● Exercise instructions
From the line with "[495,160,525,171] 2.the ->" to the line with "(175, 365) none", retype every line exactly, including those two, and leave out the rest of the data below.

● Dataset items
==============================

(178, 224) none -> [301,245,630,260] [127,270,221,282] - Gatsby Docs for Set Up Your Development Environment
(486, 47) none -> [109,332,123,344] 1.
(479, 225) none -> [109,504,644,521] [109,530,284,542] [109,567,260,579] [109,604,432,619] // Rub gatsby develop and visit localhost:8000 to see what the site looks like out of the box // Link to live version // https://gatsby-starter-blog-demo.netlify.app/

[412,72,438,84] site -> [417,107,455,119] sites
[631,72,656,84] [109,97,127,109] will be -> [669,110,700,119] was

==============================

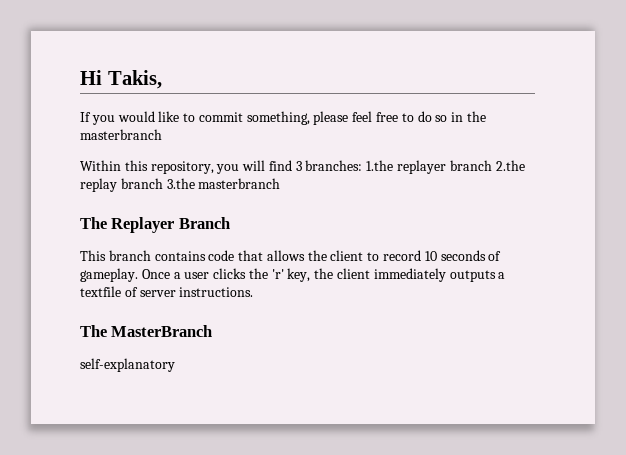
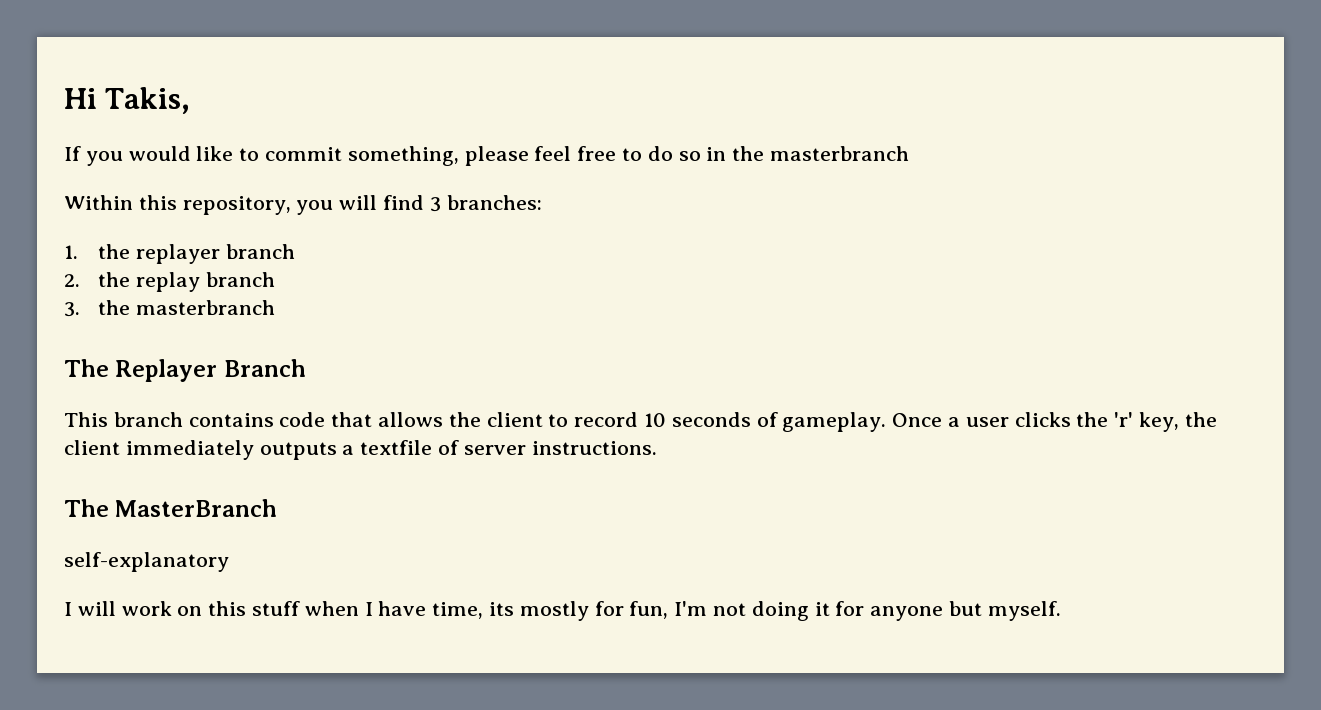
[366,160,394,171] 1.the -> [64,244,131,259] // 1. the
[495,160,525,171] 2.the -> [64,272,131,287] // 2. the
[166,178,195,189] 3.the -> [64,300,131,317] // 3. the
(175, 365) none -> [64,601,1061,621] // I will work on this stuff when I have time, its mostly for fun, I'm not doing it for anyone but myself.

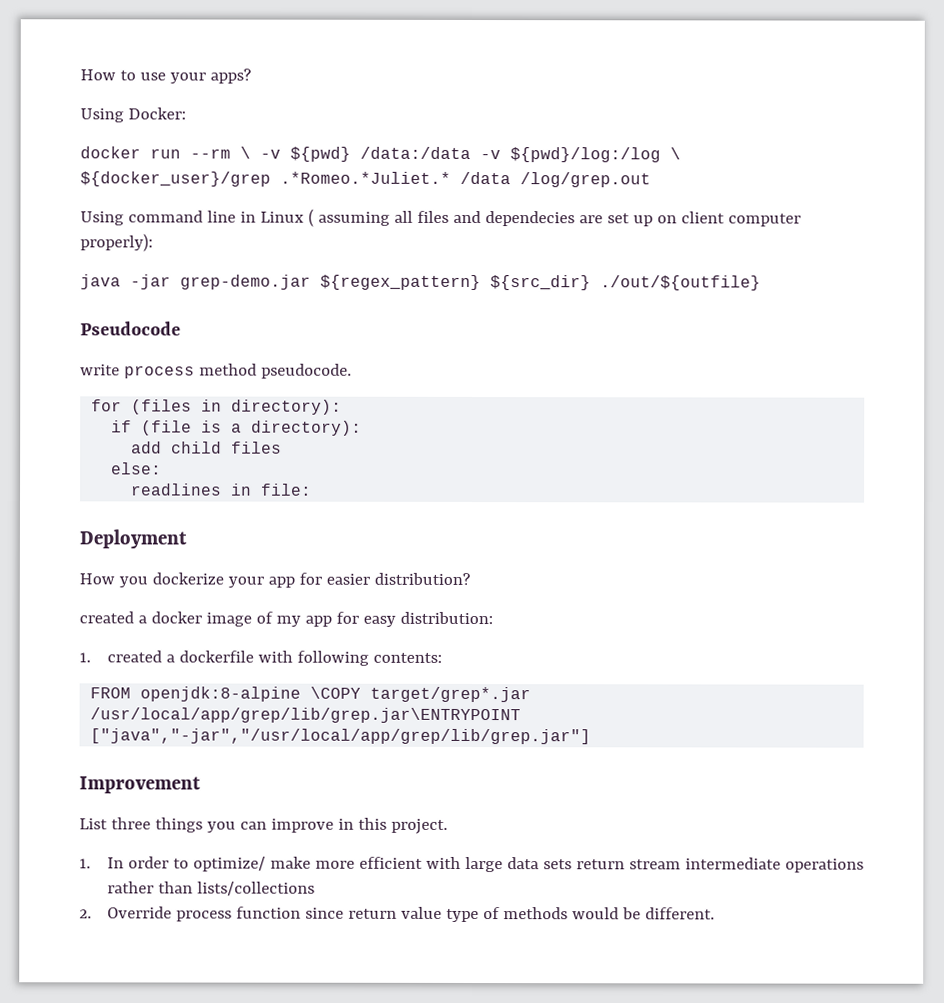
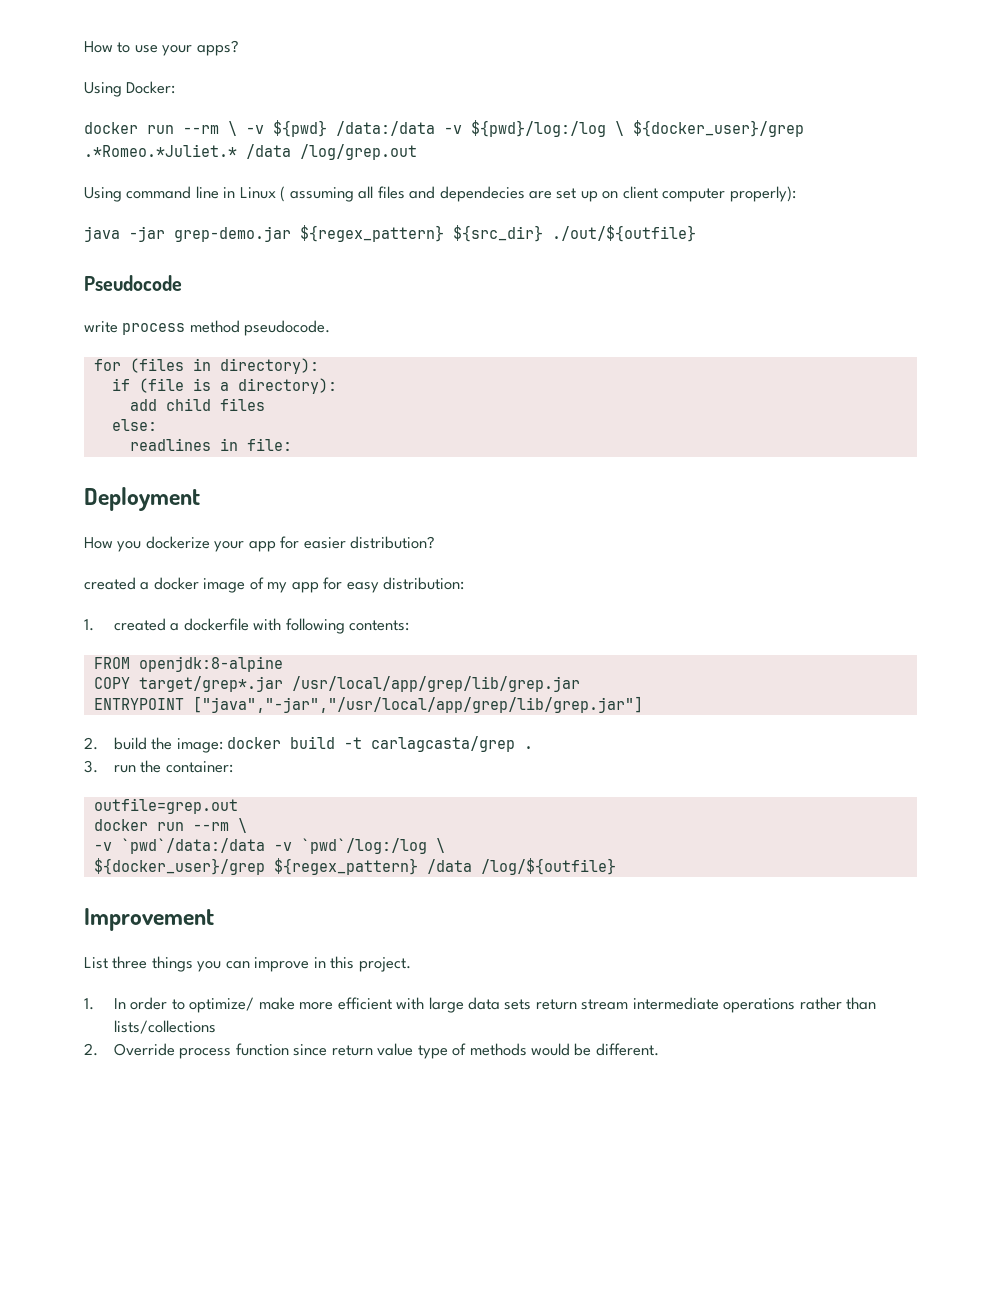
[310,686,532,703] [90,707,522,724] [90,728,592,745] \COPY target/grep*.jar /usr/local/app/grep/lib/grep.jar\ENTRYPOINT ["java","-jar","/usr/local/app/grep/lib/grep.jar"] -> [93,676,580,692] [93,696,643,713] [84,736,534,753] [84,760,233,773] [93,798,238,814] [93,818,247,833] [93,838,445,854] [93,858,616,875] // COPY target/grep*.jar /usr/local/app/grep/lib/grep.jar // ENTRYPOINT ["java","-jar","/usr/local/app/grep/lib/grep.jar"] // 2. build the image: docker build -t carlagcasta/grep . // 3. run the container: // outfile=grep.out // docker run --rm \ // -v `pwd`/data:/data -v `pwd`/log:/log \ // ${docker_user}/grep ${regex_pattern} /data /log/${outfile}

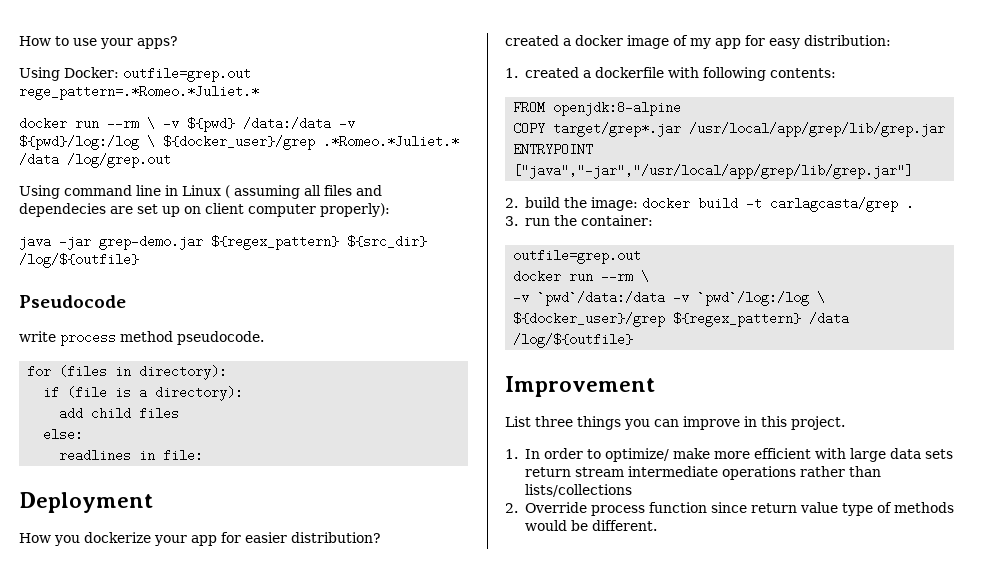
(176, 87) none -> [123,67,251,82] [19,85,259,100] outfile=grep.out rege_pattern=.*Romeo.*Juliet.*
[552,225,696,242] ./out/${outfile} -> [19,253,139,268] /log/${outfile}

==============================

● Answer to the exercise
[495,160,525,171] 2.the -> [64,272,131,287] // 2. the
[166,178,195,189] 3.the -> [64,300,131,317] // 3. the
(175, 365) none -> [64,601,1061,621] // I will work on this stuff when I have time, its mostly for fun, I'm not doing it for anyone but myself.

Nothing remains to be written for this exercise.